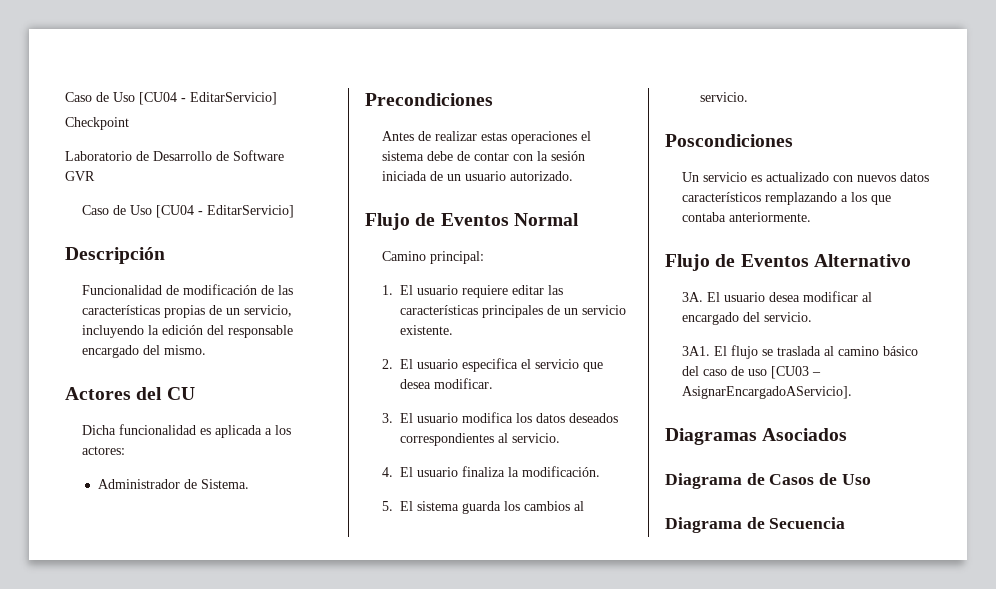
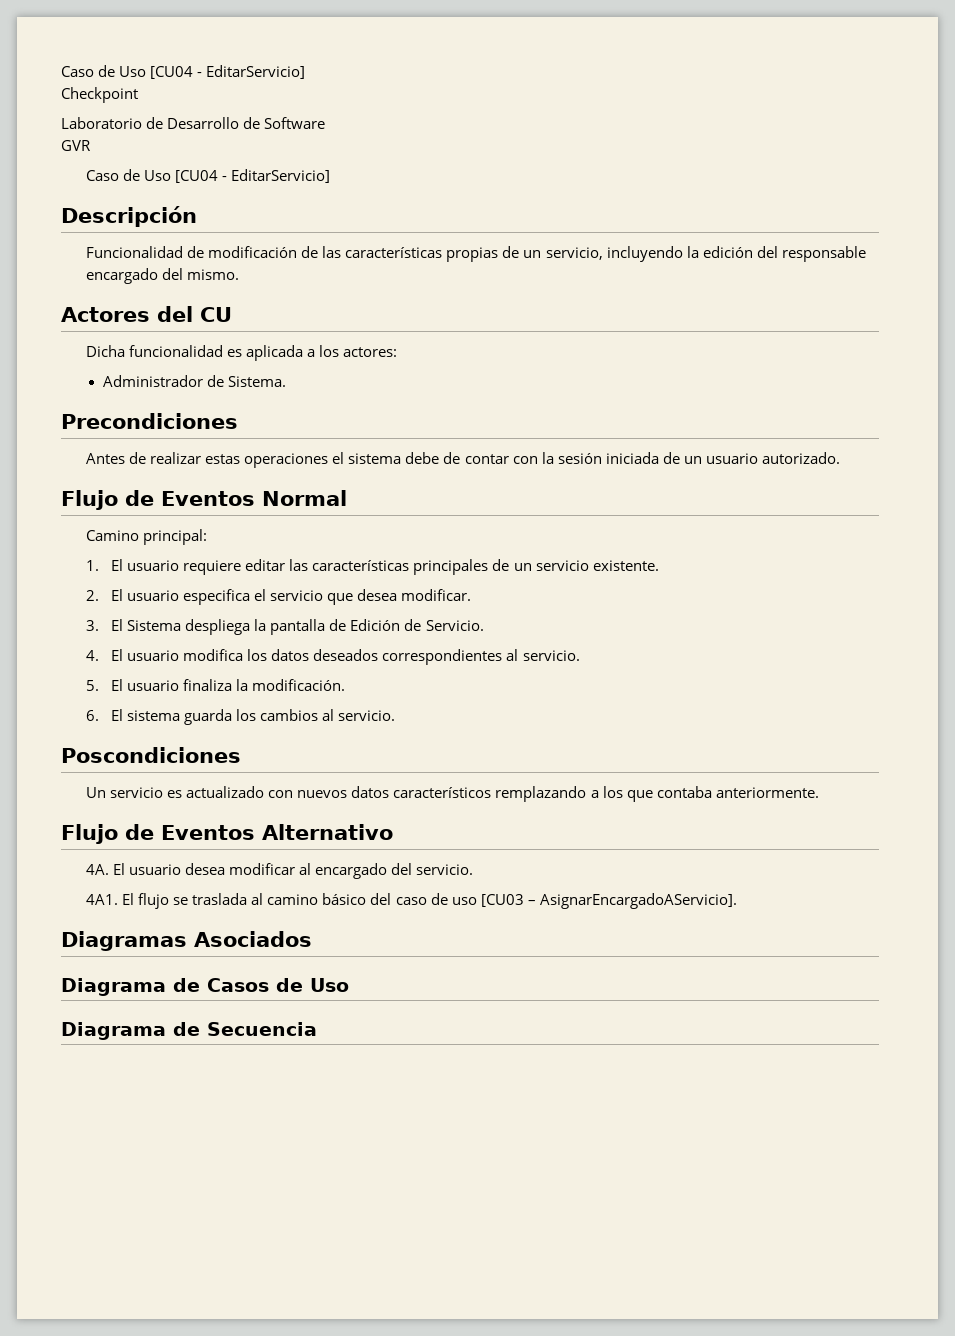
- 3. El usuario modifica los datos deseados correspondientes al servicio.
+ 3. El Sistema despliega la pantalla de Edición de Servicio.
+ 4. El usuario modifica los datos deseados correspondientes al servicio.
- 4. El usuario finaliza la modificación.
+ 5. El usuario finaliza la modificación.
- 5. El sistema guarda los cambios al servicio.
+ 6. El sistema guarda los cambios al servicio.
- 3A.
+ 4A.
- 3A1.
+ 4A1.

---

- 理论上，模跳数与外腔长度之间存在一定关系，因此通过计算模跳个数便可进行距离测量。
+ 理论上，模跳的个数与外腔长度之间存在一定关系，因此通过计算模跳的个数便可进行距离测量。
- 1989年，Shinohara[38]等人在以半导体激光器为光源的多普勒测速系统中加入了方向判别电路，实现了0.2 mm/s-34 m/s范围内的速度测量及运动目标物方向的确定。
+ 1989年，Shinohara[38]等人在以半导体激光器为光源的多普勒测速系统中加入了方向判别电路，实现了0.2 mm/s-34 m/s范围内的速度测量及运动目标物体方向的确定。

* * *

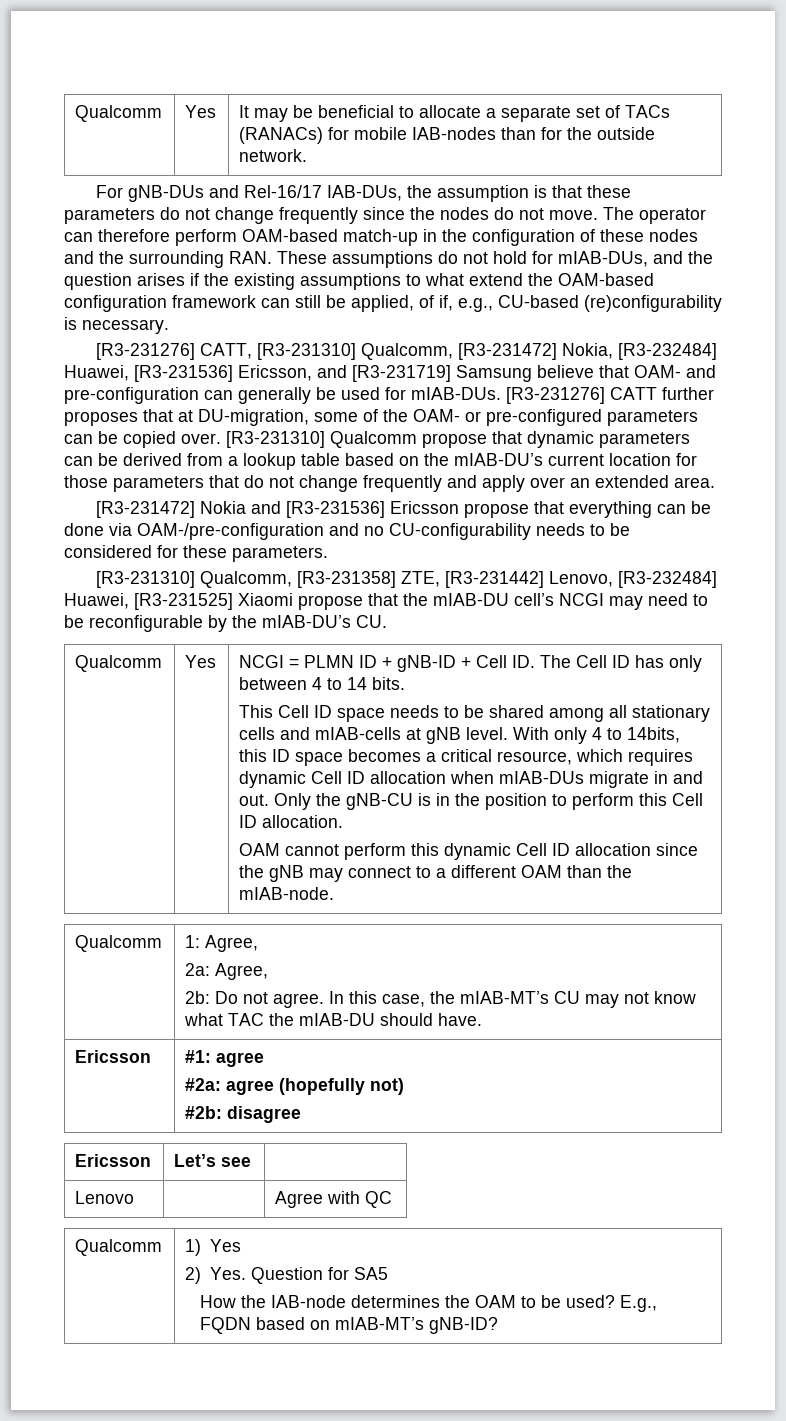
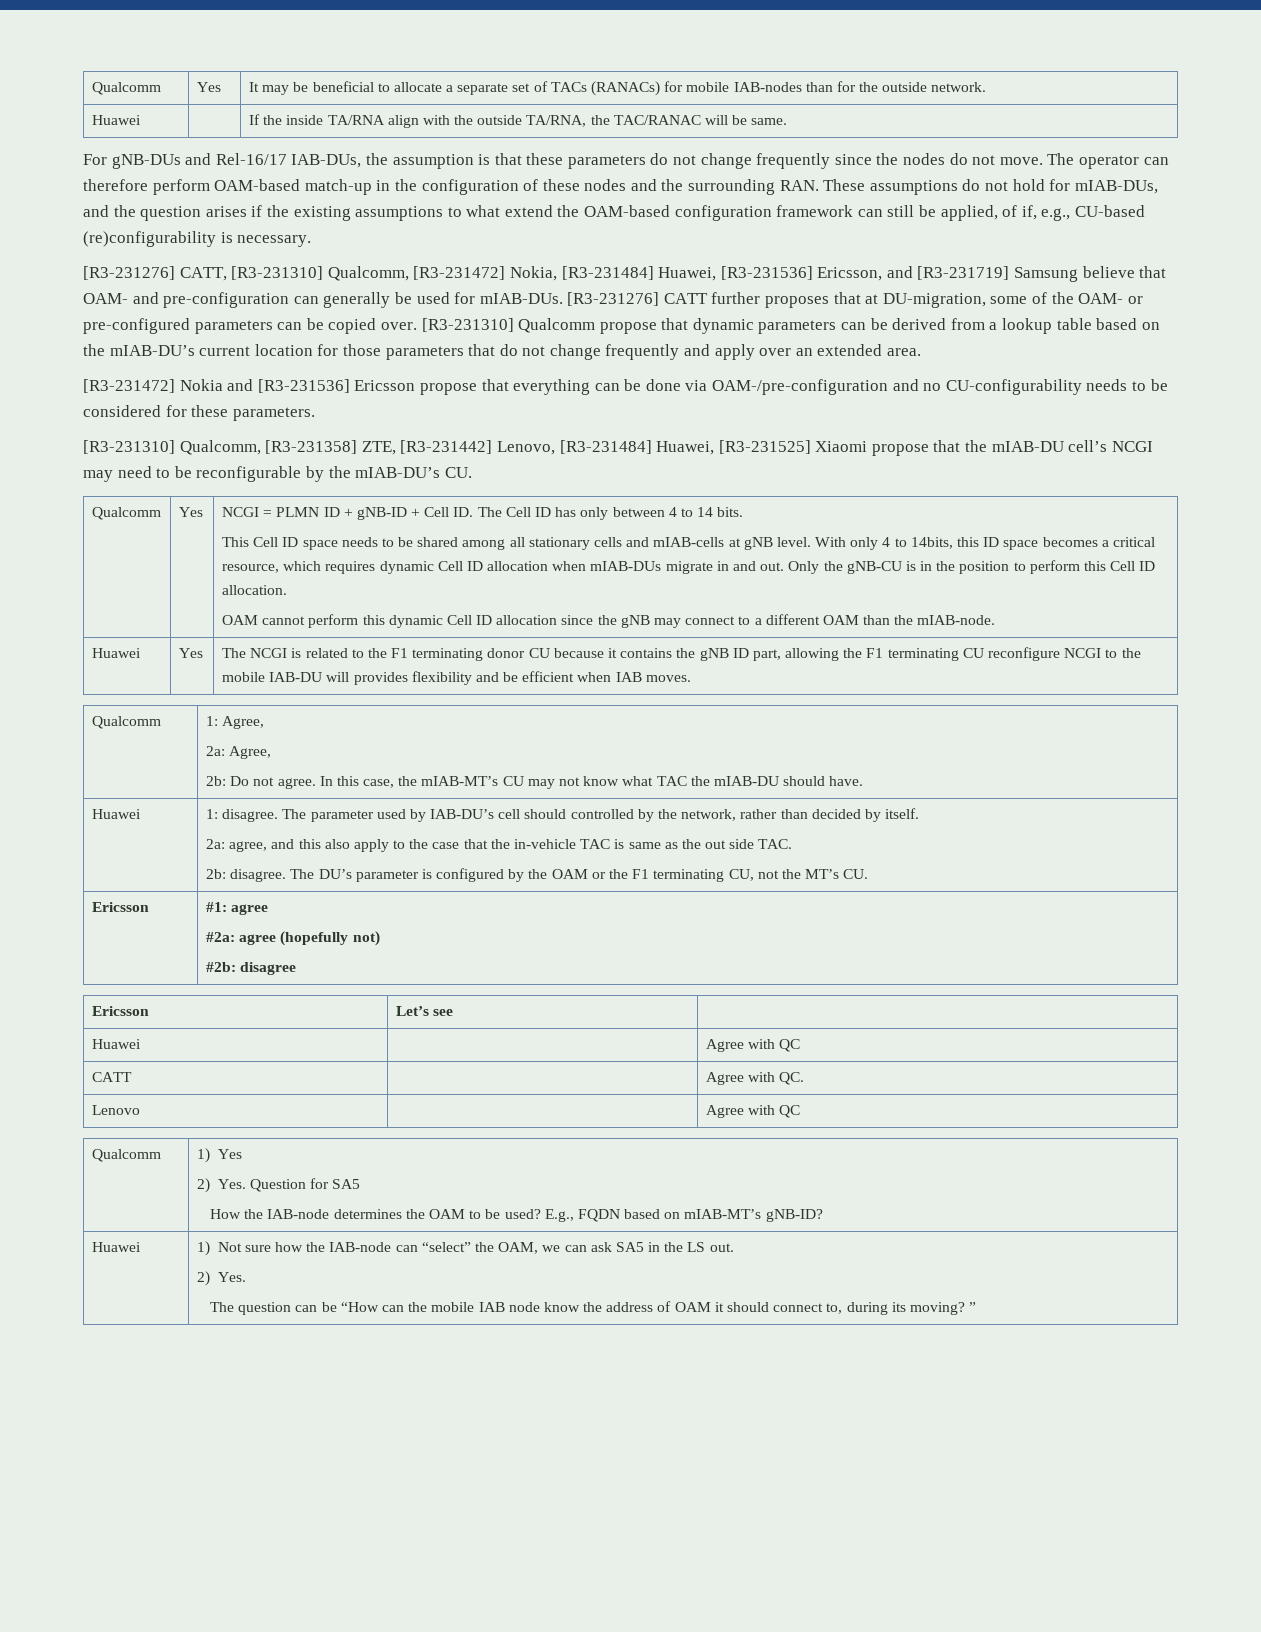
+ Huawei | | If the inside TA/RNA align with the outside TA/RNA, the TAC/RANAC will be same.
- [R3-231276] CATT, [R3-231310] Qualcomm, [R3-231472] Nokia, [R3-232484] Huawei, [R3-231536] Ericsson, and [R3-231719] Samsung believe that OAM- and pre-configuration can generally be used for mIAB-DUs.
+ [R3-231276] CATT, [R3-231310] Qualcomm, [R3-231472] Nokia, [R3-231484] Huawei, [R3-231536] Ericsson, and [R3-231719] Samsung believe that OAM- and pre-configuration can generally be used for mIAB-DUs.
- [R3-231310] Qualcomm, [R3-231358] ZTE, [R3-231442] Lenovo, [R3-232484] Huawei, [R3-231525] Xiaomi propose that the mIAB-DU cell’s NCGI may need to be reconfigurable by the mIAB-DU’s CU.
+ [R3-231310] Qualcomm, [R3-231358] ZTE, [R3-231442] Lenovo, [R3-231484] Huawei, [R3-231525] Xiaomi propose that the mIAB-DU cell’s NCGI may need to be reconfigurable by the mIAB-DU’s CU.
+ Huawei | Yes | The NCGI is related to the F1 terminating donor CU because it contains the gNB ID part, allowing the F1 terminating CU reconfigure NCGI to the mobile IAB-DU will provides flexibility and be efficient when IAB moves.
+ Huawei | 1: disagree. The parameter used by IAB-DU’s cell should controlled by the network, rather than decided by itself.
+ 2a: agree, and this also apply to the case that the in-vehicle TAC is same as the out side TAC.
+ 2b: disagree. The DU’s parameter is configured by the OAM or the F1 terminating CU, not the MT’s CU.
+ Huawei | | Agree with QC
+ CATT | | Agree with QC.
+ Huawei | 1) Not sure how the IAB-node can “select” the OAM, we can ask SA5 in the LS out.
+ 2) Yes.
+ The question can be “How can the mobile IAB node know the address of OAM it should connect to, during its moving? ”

__EXERCISE DETAILS__
Report every line from the material above that mentions the word "guarda".

__EXERCISE SOLUTION__
- 5. El sistema guarda los cambios al servicio.
+ 6. El sistema guarda los cambios al servicio.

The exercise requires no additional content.